Holy Joe’s and Mission Capodanno are reaching out to individuals and corporations interested in sponsoring a chaplain looking to establish a Holy Joe’s-Capodanno Café or sustain one of the 182 Holy Joe’s Cafés currently in operation. Additionally, an invitation is going out to chaplains–especially those now serving in Afghanistan and Kuwait–to consider adding such a gathering place to their ministry’s “tool box”.
Mission Capodanno founder Judy McCloskey explained that a coffee-shop setting provides a more comfortable environment for soldiers to visit.
“While some soldiers may be reluctant to visit the chaplain’s office, others may be more comfortable discussing their concerns over a cup of coffee in hand,” explained Mrs. McCloskey.
“A soldier might even surprise himself at the depth of conversation that takes place when a chaplain shares a cup of coffee. Sometimes, it’s a simple matter of generating the opportunity for these soldiers to talk to someone who knows how to listen. And practically speaking, meeting over a cup of coffee is a lot less intimidating than making an appointment at the chaplain’s office.”
Both entities recognize that a coffee house provides neutral ‘grounds’–pardon the pun. There’s much synergy exchanged between these two organizations. Both are providing requested materials–excellent coffee and solid Catholic resources such as Fr. Capodanno holy cards and Fulton Sheen Wartime Prayer Books–free to chaplains and troops.
Whether in a chapel setting, community center, or a unique frontline coffee house, Holy Joe’s provides coffee for the body and Mission Capodanno provides resources for the soul.
“Holy Joe’s Café partners with the Carmelite’s Mystic Monk Coffee to ship orders received within 72 hours to forward-deployed US military chaplains,” Tom Jastermsky said.
“We are proud to say that we have five years of working and praying with the monks. Every donation goes to the purchase of coffee which directly benefits both Chaplains and the Carmelite Monks of Wyoming.”
Chaplains serving in both Kuwait and Afghanistan currently remain the outreach’s focus, but each Chaplain’s request–even those that may be outside the immediate service area–will be considered.
Tom sums it up well: “Its a small act, but a big undertaking.”
Holy Joe’s Café is an entirely volunteer ministry of the First Congregational Church in Wallingford, CT, which has shipped over 160 tons of coffee supplies to deployed chaplains since 2006. Holy Joe’s has partnered with 800 chaplains in Kuwait, Iraq, and Afghanistan as well as Marine Expedition Units.
Mission Capodanno is a Catholic, lay-run organization that seeks to build spiritual resiliency among the 1.8 million Catholics in today’s United States armed forces.
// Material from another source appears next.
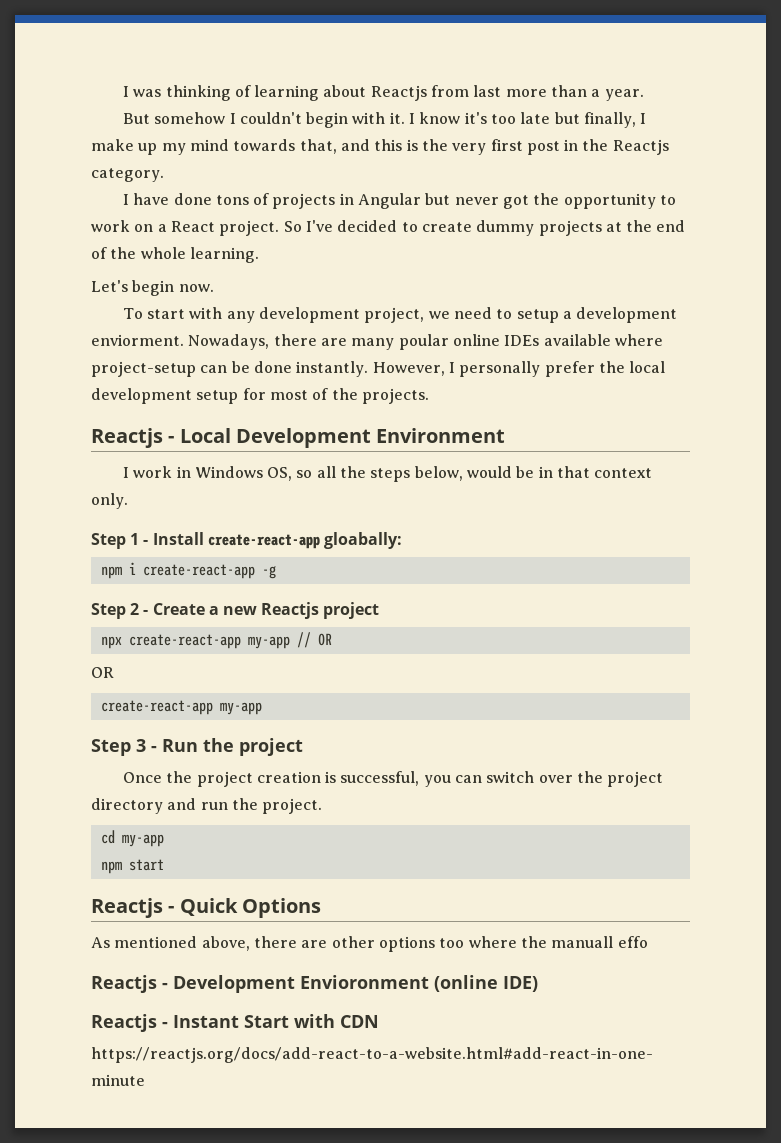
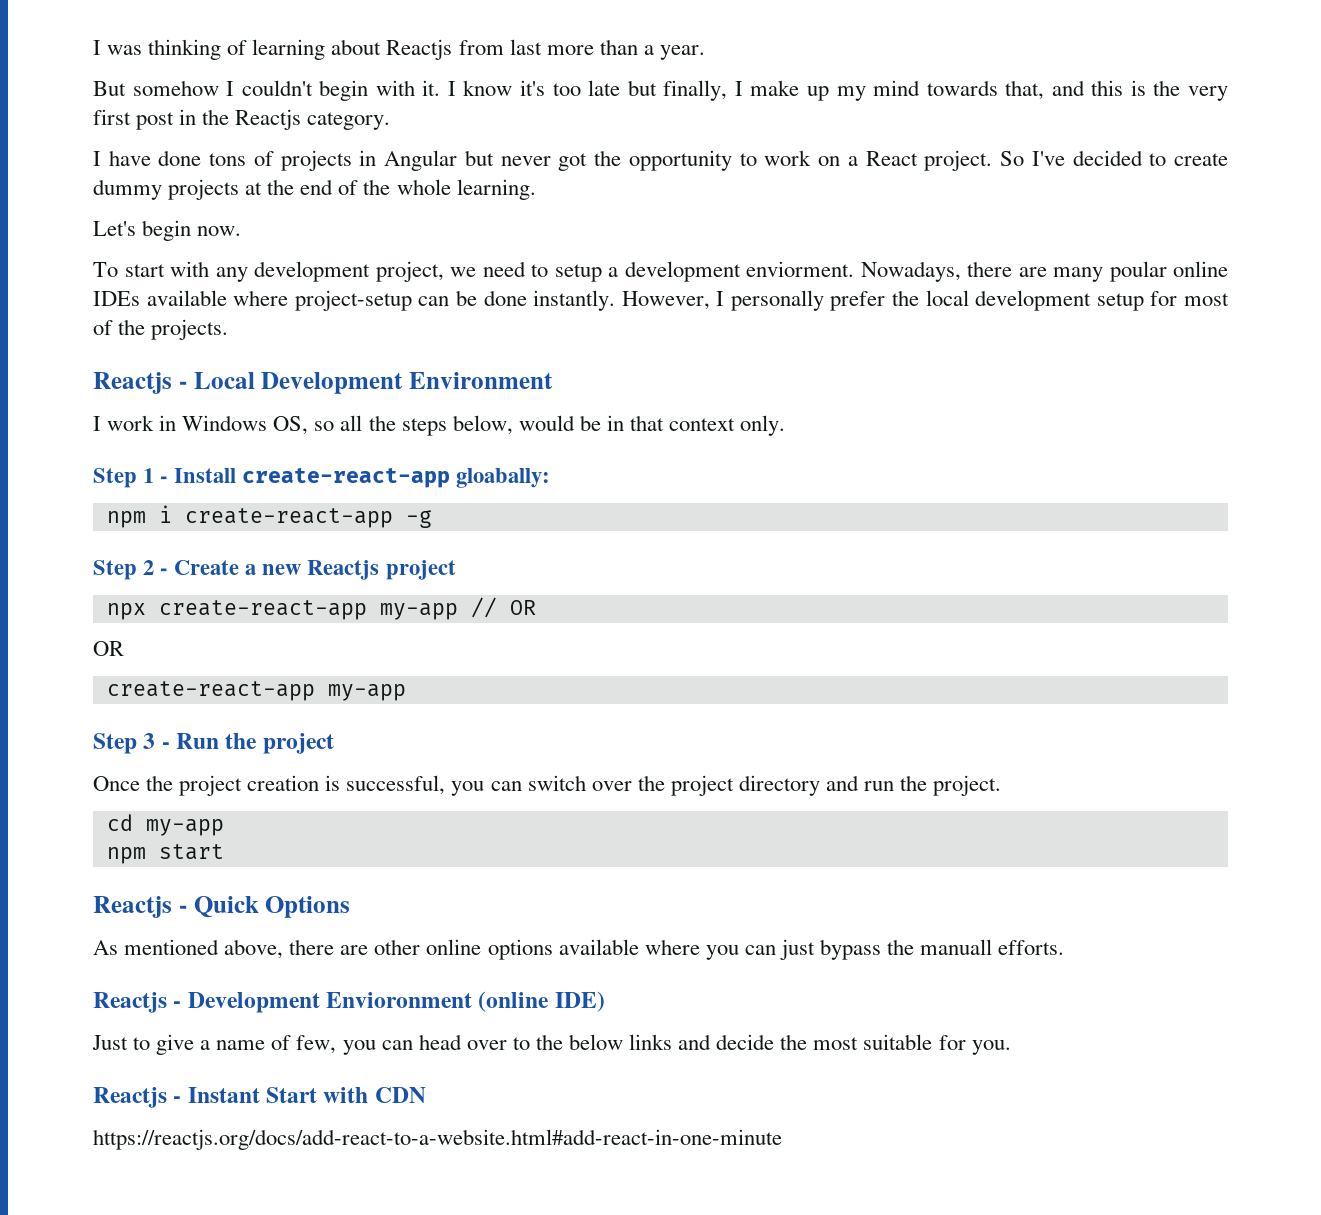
- As mentioned above, there are other options too where the manuall effo
+ As mentioned above, there are other online options available where you can just bypass the manuall efforts.
+ Just to give a name of few, you can head over to the below links and decide the most suitable for you.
With only 250 Catholic priests in the Chaplain Corps and with 800 priests needed, Mission Capodanno provides requested Catholic materials for free to chaplains and Religious Program Specialists of all faiths who minister to the needs of Catholic soldiers. As a 501 (c) 3 non profit organization, Mission Capodanno has provided for chaplains, commands, and individuals stationed in more than 10 countries, US military academies, the Pentagon, throughout the continental US, Alaska, and Hawaii.